"""

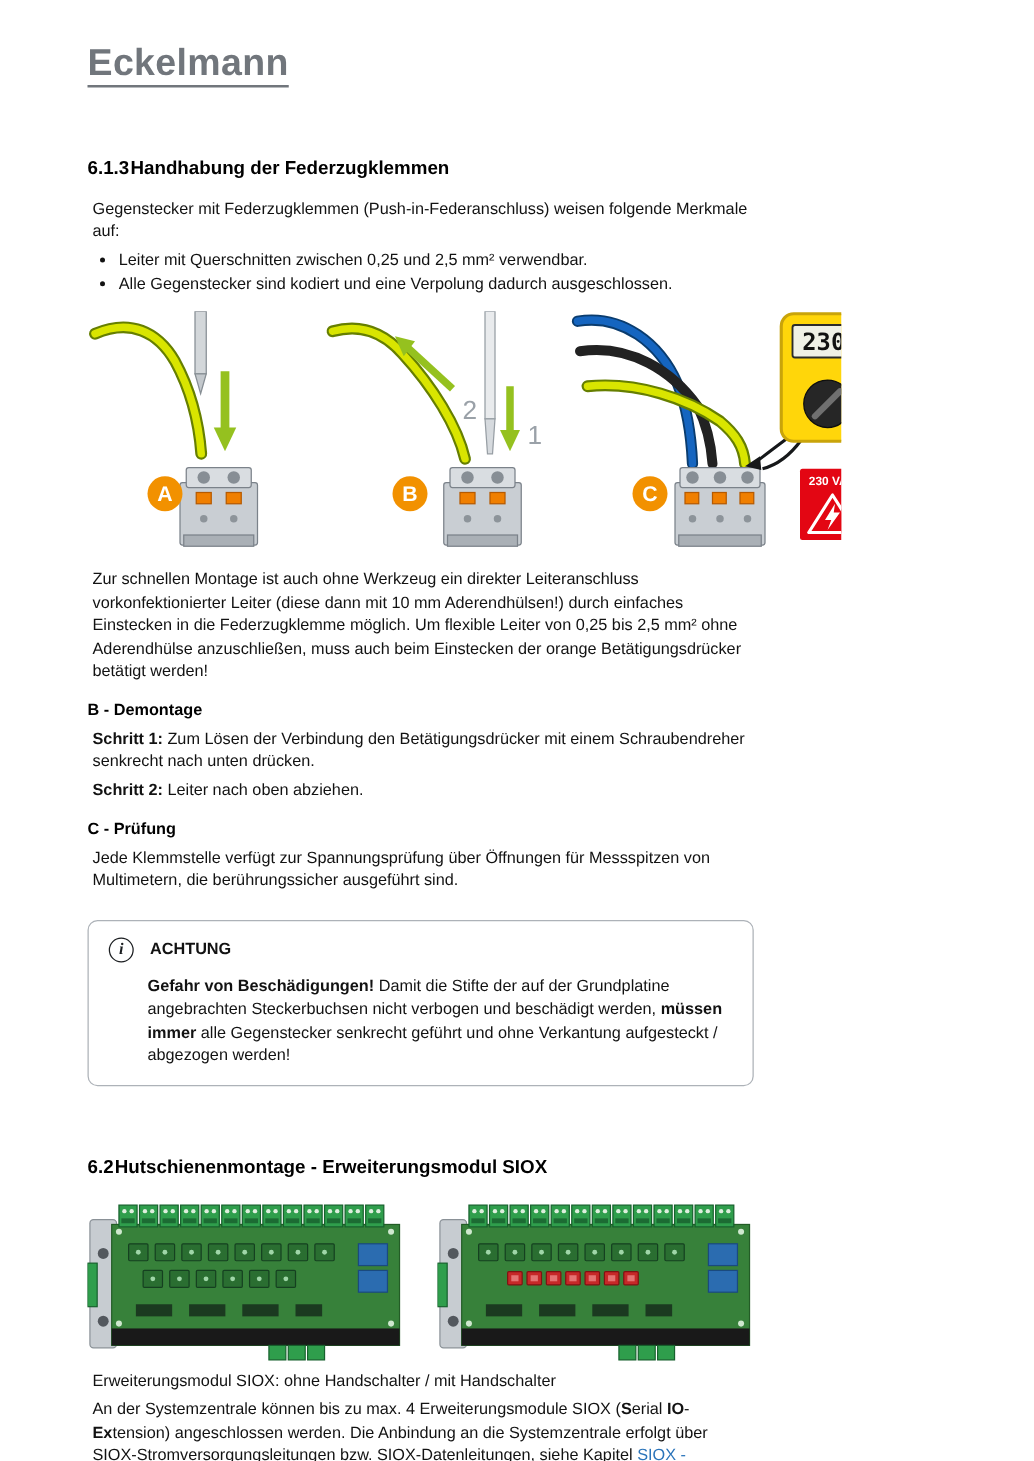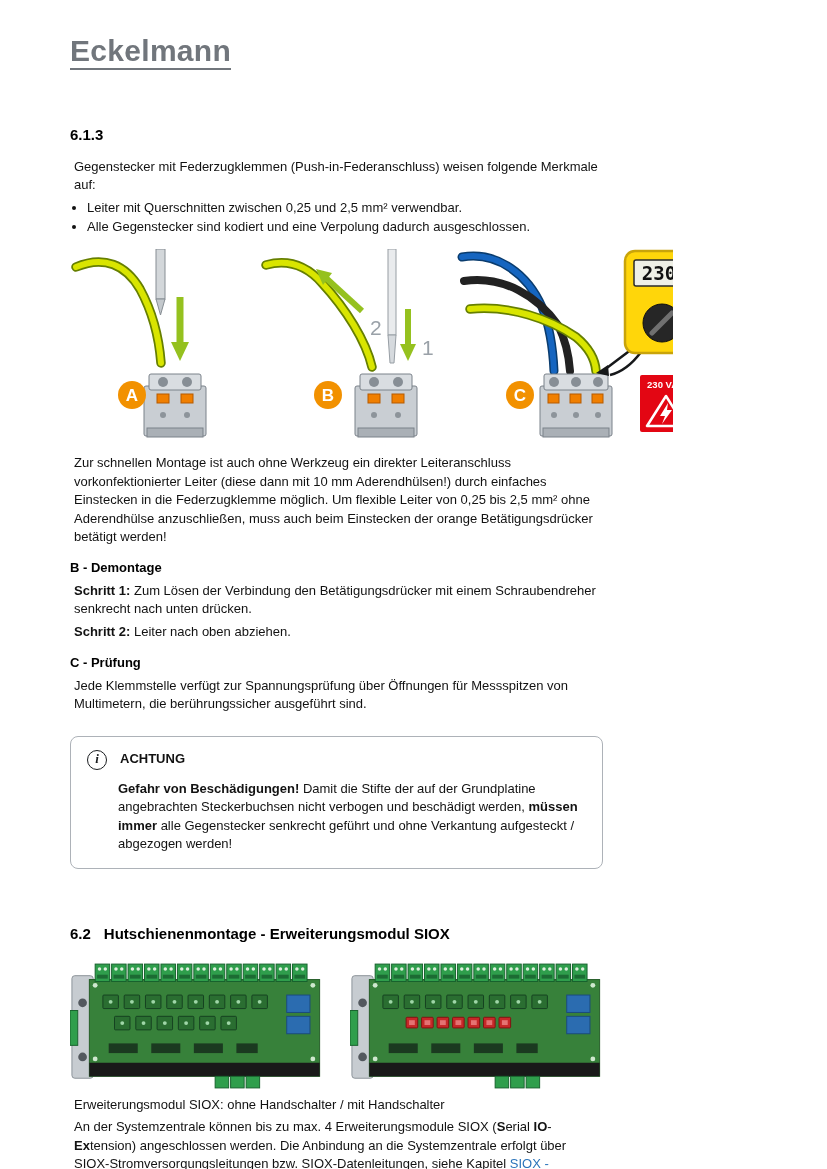--- a/index.html
+++ b/index.html
@@ -7,26 +7,26 @@
   .page{
     position:relative;width:673px;height:1169px;background:#ffffff;
     font-family:"Liberation Sans",sans-serif;font-size:13px;line-height:1.42;color:#121212;
     overflow:hidden;
   }
   .content{padding:0 70px}
 
   .logo{display:inline-block;margin-top:36px;font-size:30px;font-weight:bold;color:#71767c;
         letter-spacing:.3px;line-height:1.02;border-bottom:2px solid #71767c;padding-bottom:1px}
 
-  h1.section{font-size:15px;font-weight:bold;color:#000;margin:54px 0 13px;display:flex;gap:13px}
+  h1.section{font-size:15px;font-weight:bold;color:#000;margin:54px 0 13px;display:flex;gap:1px}
   h1.section.second{margin-top:54px}
   p{margin:0 0 10px}
   p.tight{margin:4px}
   ul.features{margin:2px 0 12px 17px;padding:0}
-  ul.features li{margin:0 0 1px}
+  ul.features li{margin:0 8px 1px}
 
   .figure-row{margin:8px 0 6px}
   h3.sub{font-size:13px;font-weight:bold;margin:13px 0 2px;color:#000}
 
   .notice{border:1px solid #adb2b8;border-radius:8px;padding:13px 18px 15px 16px;margin:22px 0 0}
   .notice-head{display:flex;align-items:center;gap:13px;font-weight:bold;font-size:13px}
   .info-icon{flex:0 0 auto;width:18px;height:18px;border:1.7px solid #1a1d20;border-radius:50%;
              display:flex;align-items:center;justify-content:center;
              font-family:"Liberation Serif",serif;font-style:italic;font-weight:bold;font-size:13px;color:#1a1d20}
   .notice-body{margin:10px 0 0 31px}
@@ -48,20 +48,21 @@
 
 <div class="page">
   <div class="content">
 
     <div class="logo">
       <span>Eckelmann</span>
     </div>
 
     <h1 class="section">
       <span>6.1.3</span>
+      <span>Handhabung der Federzugklemmen</span>
     </h1>
 
     <p class="tight">Gegenstecker mit Federzugklemmen (Push-in-Federanschluss) weisen folgende Merkmale auf:</p>
 
     <ul class="features">
       <li>Leiter mit Querschnitten zwischen 0,25 und 2,5 mm² verwendbar.</li>
       <li>Alle Gegenstecker sind kodiert und eine Verpolung dadurch ausgeschlossen.</li>
     </ul>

"""

▸ **WHAT YOU SHOULD DO**
Reply with the number of lines in the preceding entries that contain "center", and no other words.

▸ **TASK RESPONSE**
2